(Beginning of Extracted material)

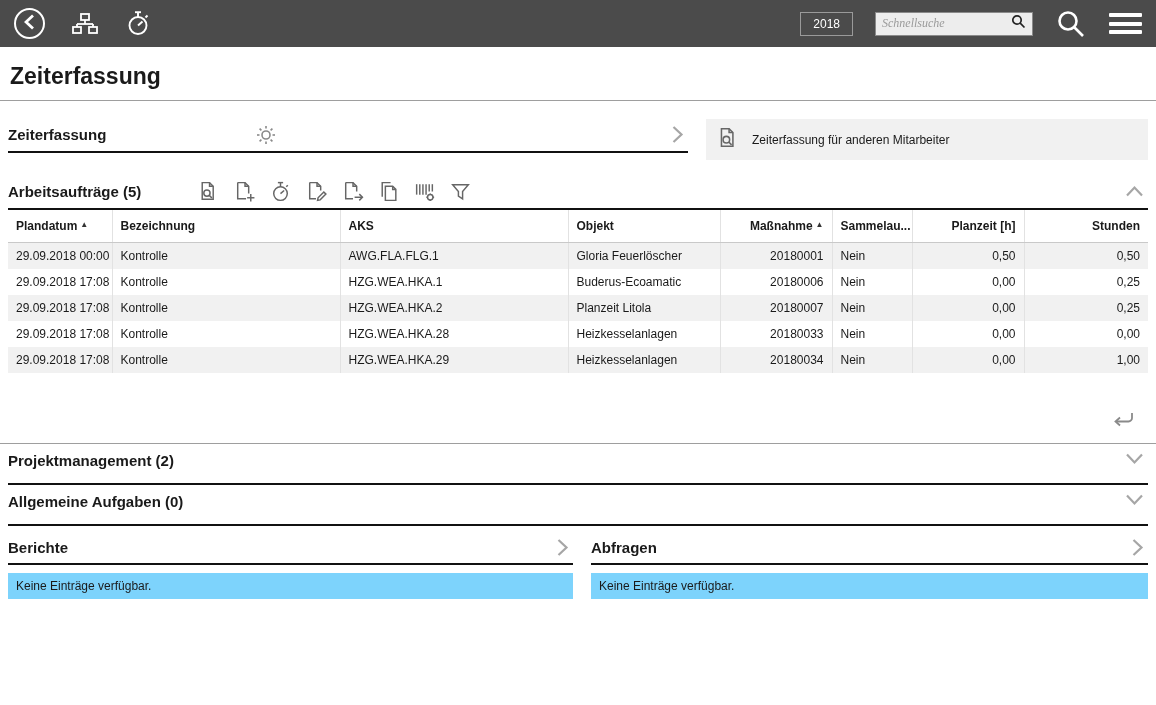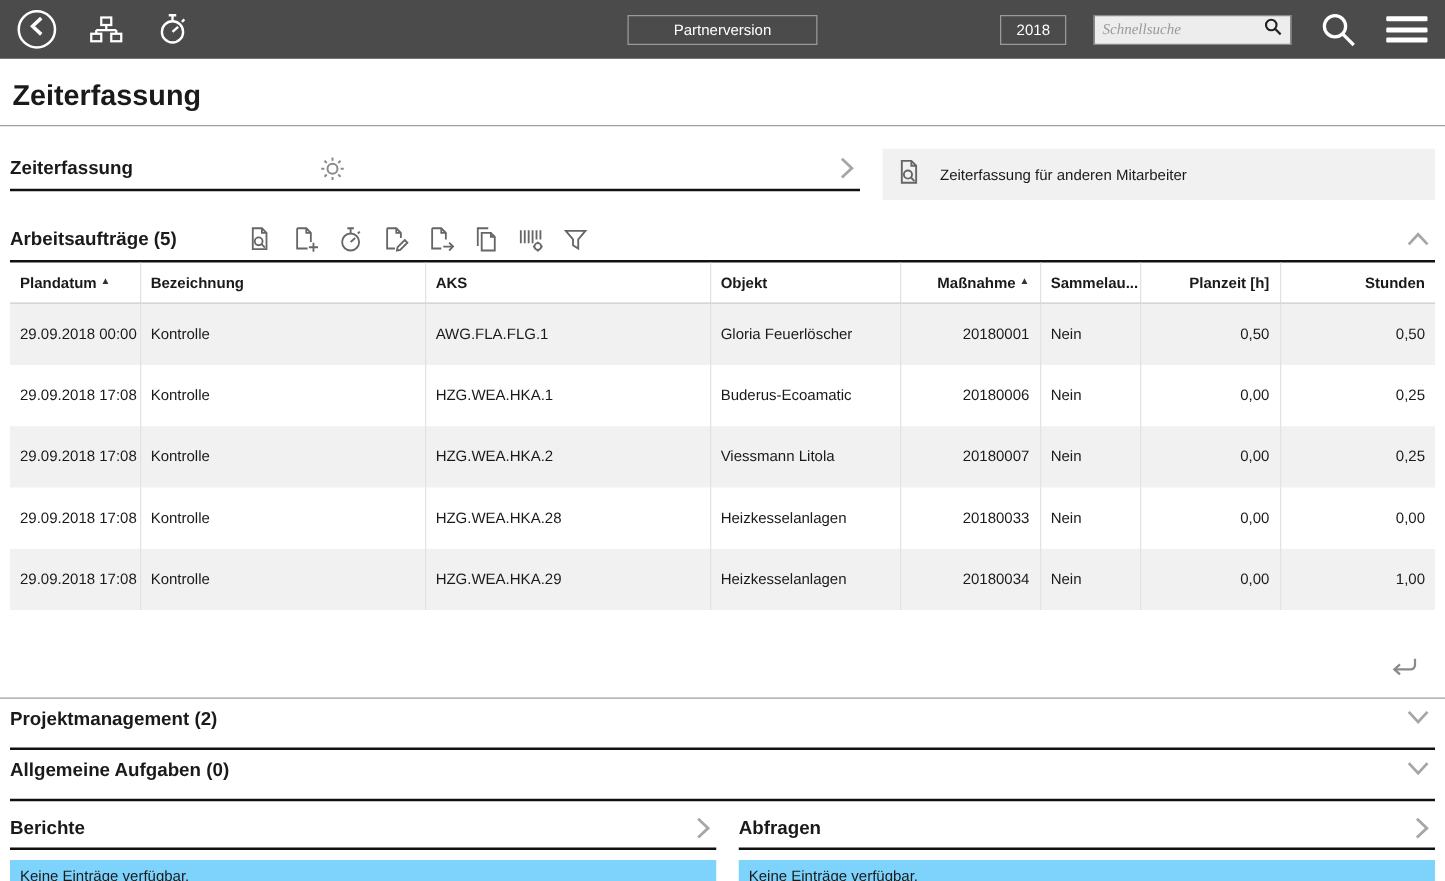--- a/index.html
+++ b/index.html
@@ -108,9 +108,6 @@
     </div>
   </div>
 
-  <div class="tb-center">
-    <button class="tb-box wide">Partnerversion</button>
-  </div>
 
   <div class="tb-right">
     <div class="tb-box">2018</div>

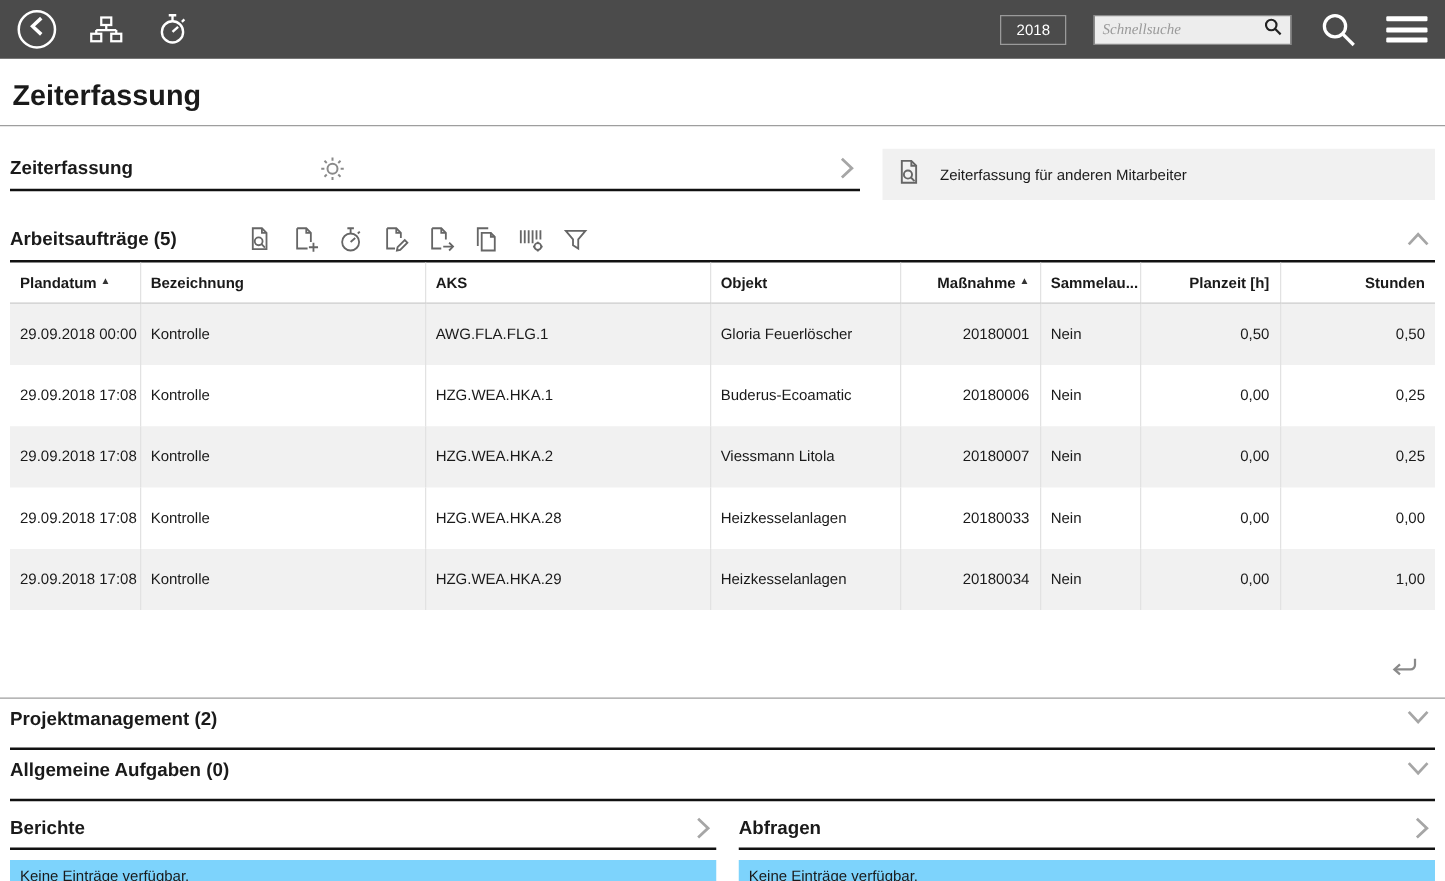--- a/index.html
+++ b/index.html
@@ -59,7 +59,7 @@
   thead th { font-weight:bold; text-align:left; padding:9px 8px; border-bottom:1px solid #c9c9c9;
     border-right:1px solid #e2e2e2; cursor:pointer; white-space:nowrap; overflow:hidden; }
   thead th:last-child { border-right:none; }
-  tbody td { padding:0 8px; height:49px; border-right:1px solid #e2e2e2; white-space:nowrap;
+  tbody td { padding:0 8px; height:26px; border-right:1px solid #e2e2e2; white-space:nowrap;
     overflow:hidden; }
   tbody td:last-child { border-right:none; }
   tr.striped { background:#f1f1f1; }

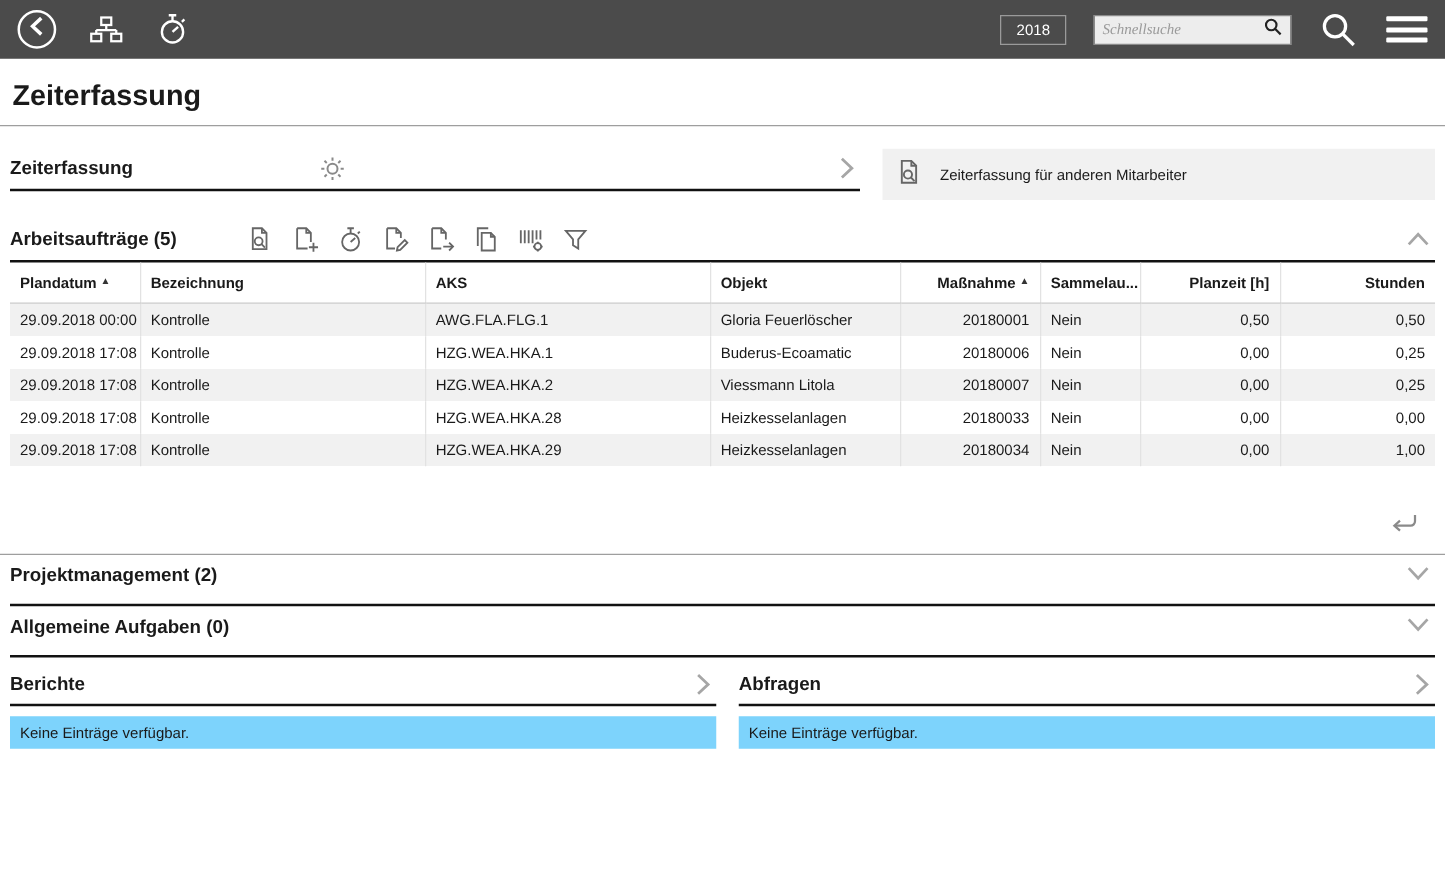--- a/index.html
+++ b/index.html
@@ -308,7 +308,7 @@
             <td>29.09.2018 17:08</td>
             <td>Kontrolle</td>
             <td>HZG.WEA.HKA.2</td>
-            <td>Viessmann Litola</td>
+            <td>Planzeit Litola</td>
             <td class="right">20180007</td>
             <td>Nein</td>
             <td class="right">0,00</td>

(End of Extracted material)

Exercise
Using the string "tbody" as the search term, count the lines of the data above that hold it and report that number alone.

Answer to this task
3